_HOW TO COMPLETE THIS TASK_
Repeat exactly the stretch of lines that starts with the one containing "[147,298,463,313] [64,316,165,331] [69,346,147,357]" and ends with the last line of the material. Leave out pictures.

_DATA IN THIS EXERCISE_
- - -
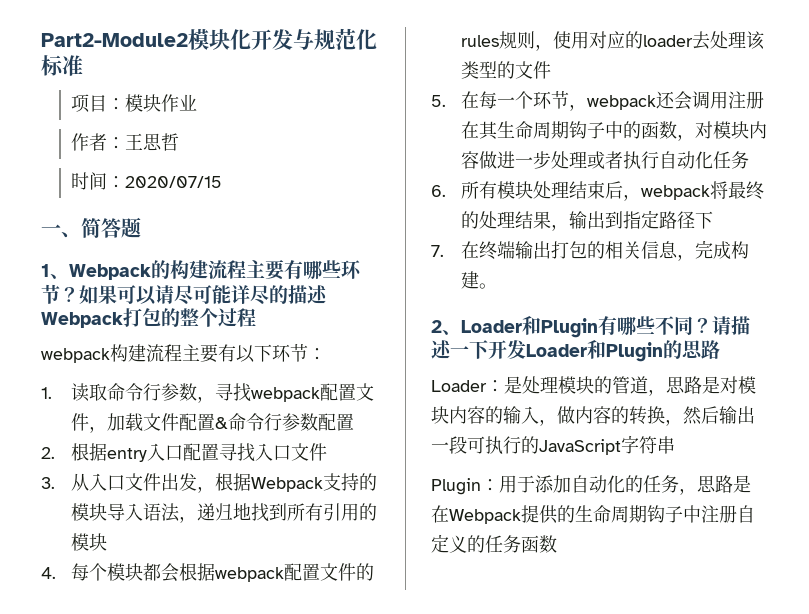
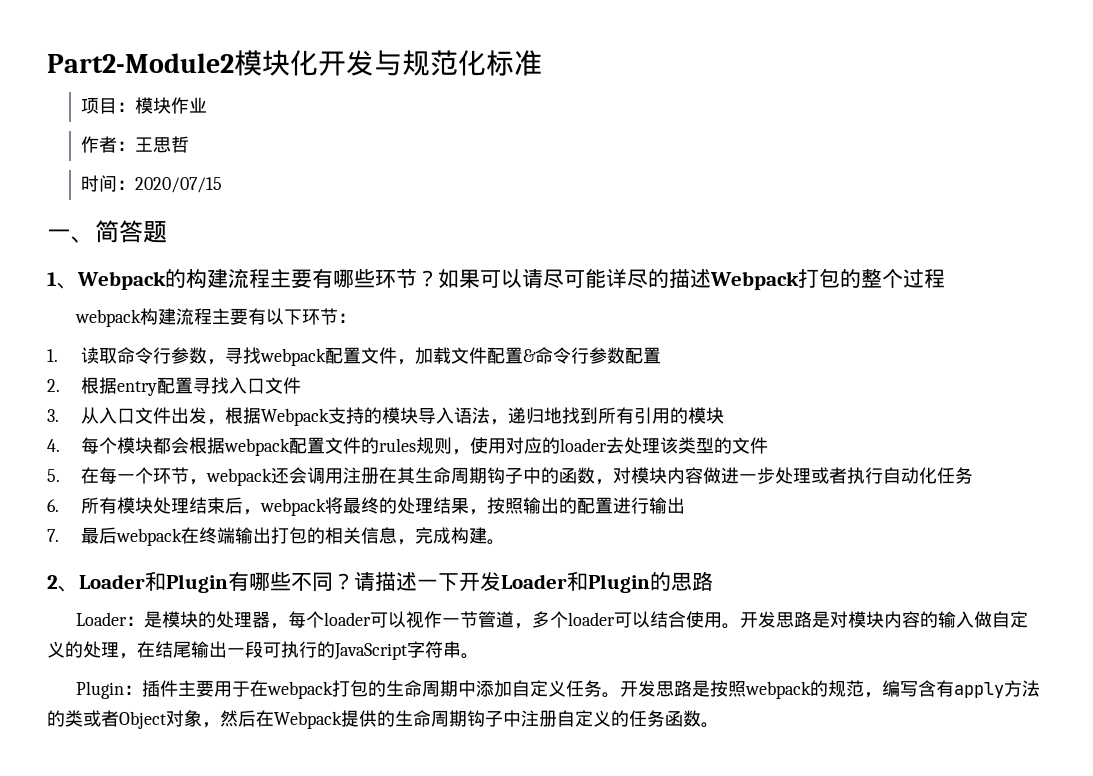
[147,443,184,461] 入口 -> (158, 388) none
[569,210,714,229] 输出到指定路径下 -> [487,497,686,514] 按照输出的配置进行输出
(444, 251) none -> [81,527,183,546] 最后webpack
[522,376,666,396] 处理模块的管道， -> [162,611,777,629] 模块的处理器，每个loader可以视作一节管道，多个loader可以结合使用。开发
[539,406,719,426] ，做内容的转换，然后 -> [974,611,1029,628] [47,641,191,659] 做自定义的处理，在结尾
(675, 445) none -> [461,653,479,659] 。
[499,475,751,495] 用于添加自动化的任务，思路是 -> [142,680,1041,699] [47,710,256,729] 插件主要用于在webpack打包的生命周期中添加自定义任务。开发思路是按照webpack的规范，编写含有apply方法的类或者Object对象，然后
(557, 544) none -> [701,722,719,728] 。

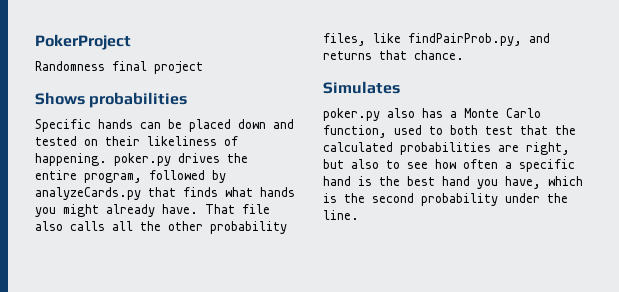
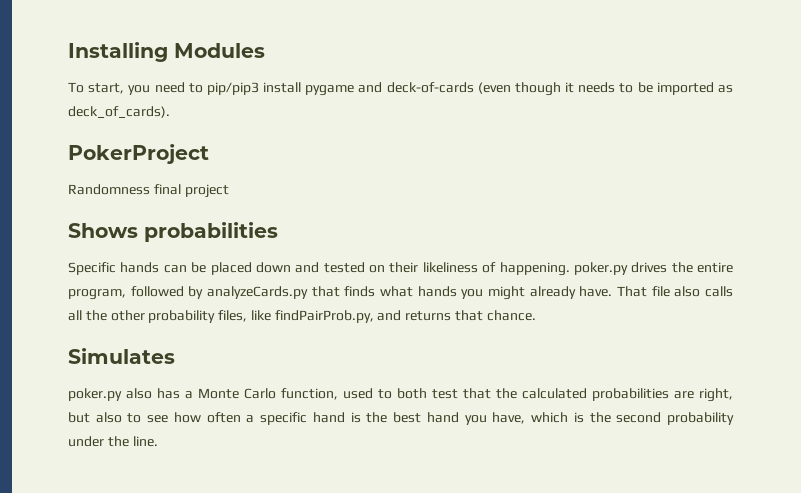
(35, 42) none -> [68,42,265,62] [68,82,733,96] [68,106,170,118] Installing Modules // To start, you need to pip/pip3 install pygame and deck-of-cards (even though it needs to be imported as deck_of_cards). //

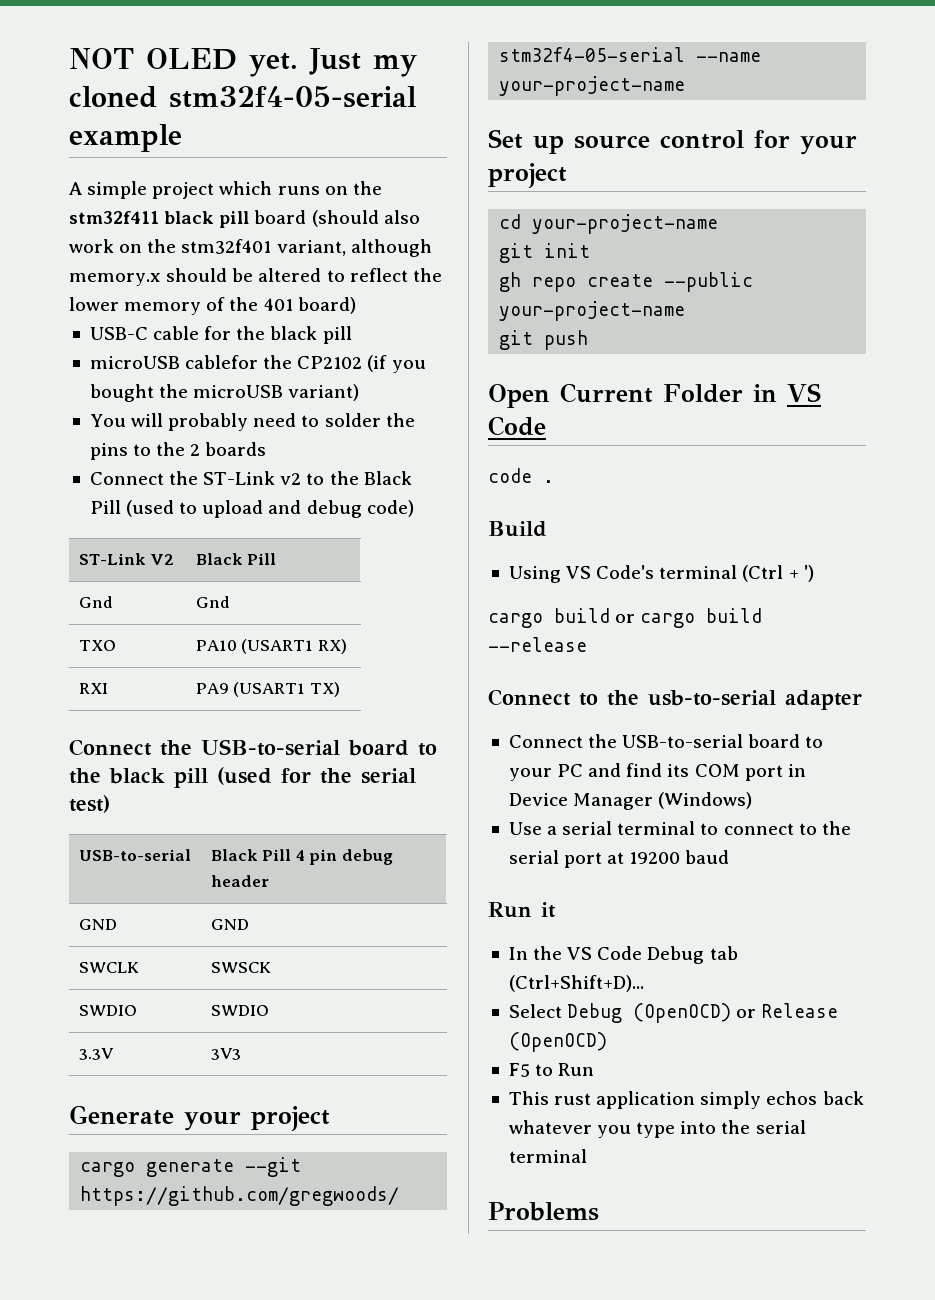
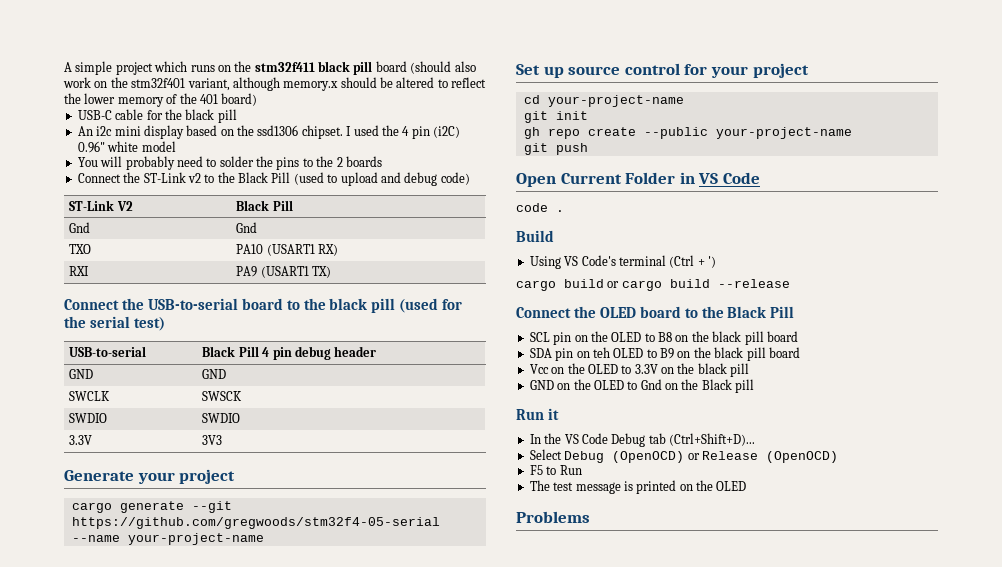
[69,48,417,77] [69,86,417,108] [69,124,182,152] NOT OLED yet. Just my cloned stm32f4-05-serial example // -> (64, 67) none
[89,355,426,373] [89,384,360,402] microUSB cablefor the CP2102 (if you bought the microUSB variant) -> [77,125,460,139] [77,141,176,153] An i2c mini display based on the ssd1306 chipset. I used the 4 pin (i2C) 0.96" white model
[579,690,862,710] [508,734,824,748] [508,763,806,781] [508,792,753,810] [508,821,851,835] [508,850,730,868] to the usb-to-serial adapter // Connect the USB-to-serial board to your PC and find its COM port in Device Manager (Windows) // Use a serial terminal to connect to the serial port at 19200 baud -> [573,306,795,318] [529,331,798,345] [529,347,800,361] [529,363,750,377] [529,379,755,393] the OLED board to the Black Pill // SCL pin on the OLED to B8 on the black pill board // SDA pin on teh OLED to B9 on the black pill board // Vcc on the OLED to 3.3V on the black pill // GND on the OLED to Gnd on the Black pill
[508,1091,864,1109] [508,1120,806,1138] [508,1149,587,1163] This rust application simply echos back whatever you type into the serial terminal -> [529,480,747,494] The test message is printed on the OLED

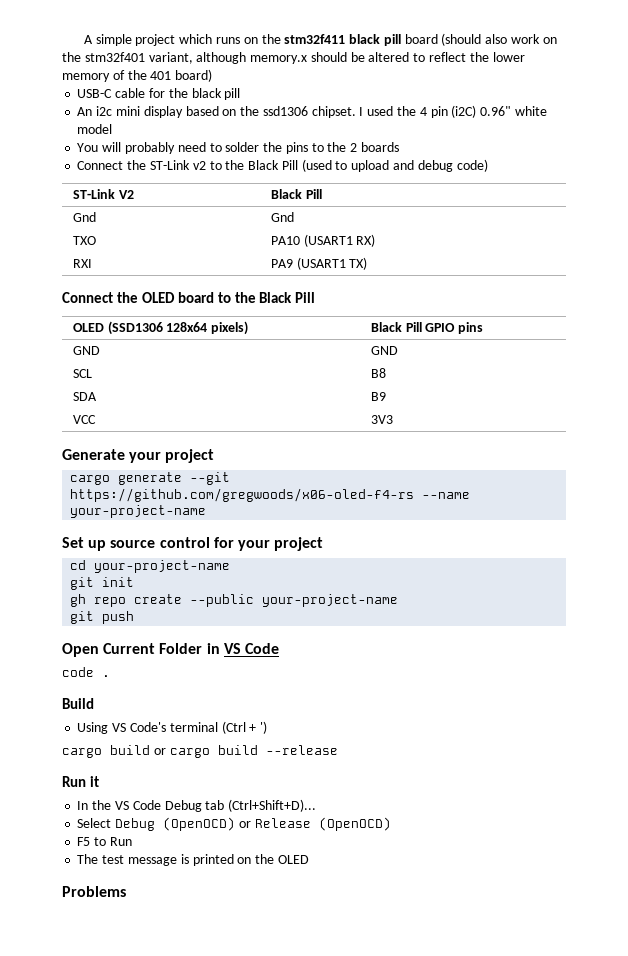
[147,298,463,313] [64,316,165,331] [69,346,147,357] [202,346,377,360] [69,369,94,379] [202,369,227,379] [69,391,111,401] [202,391,243,401] [69,413,108,423] [202,413,241,423] [69,435,93,445] USB-to-serial board to the black pill (used for the serial test) // USB-to-serial | Black Pill 4 pin debug header // GND | GND // SWCLK | SWSCK // SWDIO | SWDIO // 3.3V -> [141,292,316,303] [72,321,249,335] [370,322,484,334] [72,346,100,355] [370,346,398,355] [72,369,92,378] [370,368,386,378] [72,392,97,401] [370,392,386,401] [72,415,96,424] OLED board to the Black Pill // OLED (SSD1306 128x64 pixels) | Black Pill GPIO pins // GND | GND // SCL | B8 // SDA | B9 // VCC
[71,517,440,529] https://github.com/gregwoods/stm32f4-05-serial -> [70,488,415,502] https://github.com/gregwoods/x06-oled-f4-rs
[516,306,795,318] [529,331,798,345] [529,347,800,361] [529,363,750,377] [529,379,755,393] // Connect the OLED board to the Black Pill // SCL pin on the OLED to B8 on the black pill board // SDA pin on teh OLED to B9 on the black pill board // Vcc on the OLED to 3.3V on the black pill // GND on the OLED to Gnd on the Black pill -> (338, 750) none

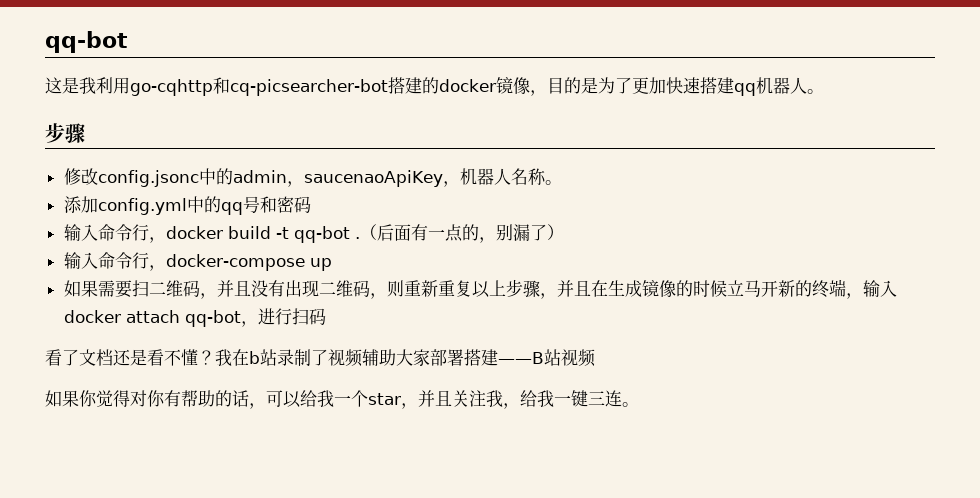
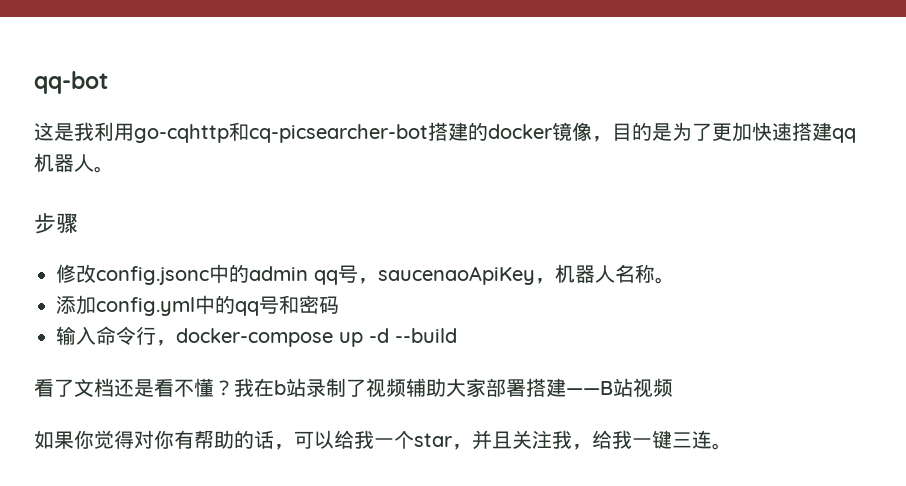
(287, 176) none -> [314,265,358,285] qq号
[63,224,564,243] // 输入命令行，docker build -t qq-bot .（后面有一点的，别漏了） -> (339, 305) none
[63,279,897,299] [63,308,326,327] // 如果需要扫二维码，并且没有出现二维码，则重新重复以上步骤，并且在生成镜像的时候立马开新的终端，输入docker attach qq-bot，进行扫码 -> [369,328,457,343] -d --build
- - -
_RESPONSE TO THE EXERCISE_
[147,298,463,313] [64,316,165,331] [69,346,147,357] [202,346,377,360] [69,369,94,379] [202,369,227,379] [69,391,111,401] [202,391,243,401] [69,413,108,423] [202,413,241,423] [69,435,93,445] USB-to-serial board to the black pill (used for the serial test) // USB-to-serial | Black Pill 4 pin debug header // GND | GND // SWCLK | SWSCK // SWDIO | SWDIO // 3.3V -> [141,292,316,303] [72,321,249,335] [370,322,484,334] [72,346,100,355] [370,346,398,355] [72,369,92,378] [370,368,386,378] [72,392,97,401] [370,392,386,401] [72,415,96,424] OLED board to the Black Pill // OLED (SSD1306 128x64 pixels) | Black Pill GPIO pins // GND | GND // SCL | B8 // SDA | B9 // VCC
[71,517,440,529] https://github.com/gregwoods/stm32f4-05-serial -> [70,488,415,502] https://github.com/gregwoods/x06-oled-f4-rs
[516,306,795,318] [529,331,798,345] [529,347,800,361] [529,363,750,377] [529,379,755,393] // Connect the OLED board to the Black Pill // SCL pin on the OLED to B8 on the black pill board // SDA pin on teh OLED to B9 on the black pill board // Vcc on the OLED to 3.3V on the black pill // GND on the OLED to Gnd on the Black pill -> (338, 750) none

(287, 176) none -> [314,265,358,285] qq号
[63,224,564,243] // 输入命令行，docker build -t qq-bot .（后面有一点的，别漏了） -> (339, 305) none
[63,279,897,299] [63,308,326,327] // 如果需要扫二维码，并且没有出现二维码，则重新重复以上步骤，并且在生成镜像的时候立马开新的终端，输入docker attach qq-bot，进行扫码 -> [369,328,457,343] -d --build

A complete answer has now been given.